#### TASK
Write out every record below exactly as it appears, omitting the pictures.

[Start of section]

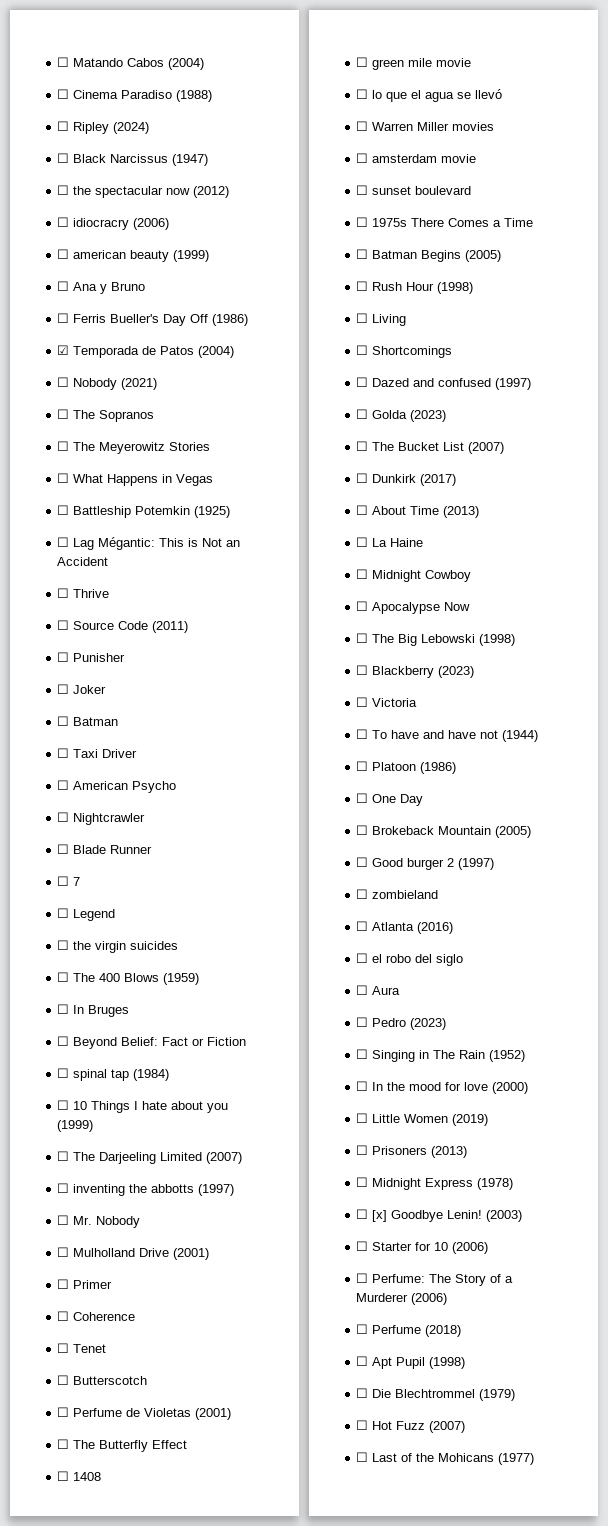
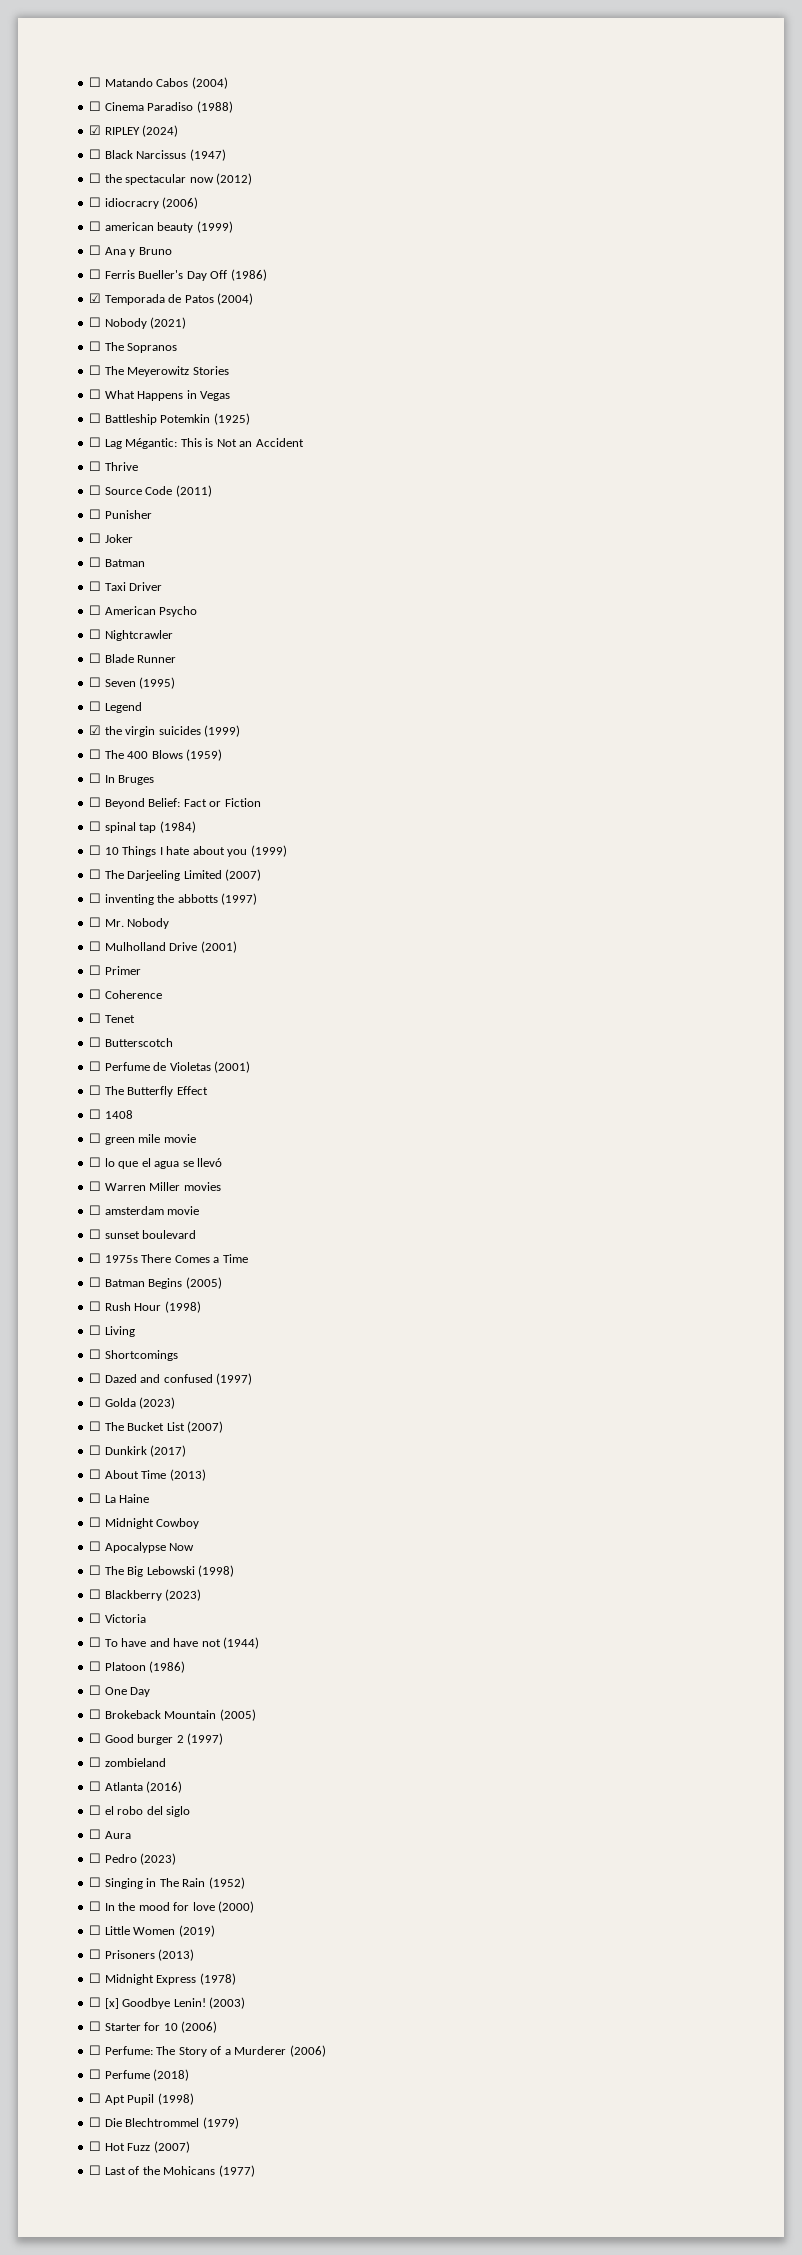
- ☐ Ripley (2024)
+ ☑ RIPLEY (2024)
- ☐ 7
+ ☐ Seven (1995)
- ☐ the virgin suicides
+ ☑ the virgin suicides (1999)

[End of section]

#### EXERCISE RESPONSE
- ☐ Ripley (2024)
+ ☑ RIPLEY (2024)
- ☐ 7
+ ☐ Seven (1995)
- ☐ the virgin suicides
+ ☑ the virgin suicides (1999)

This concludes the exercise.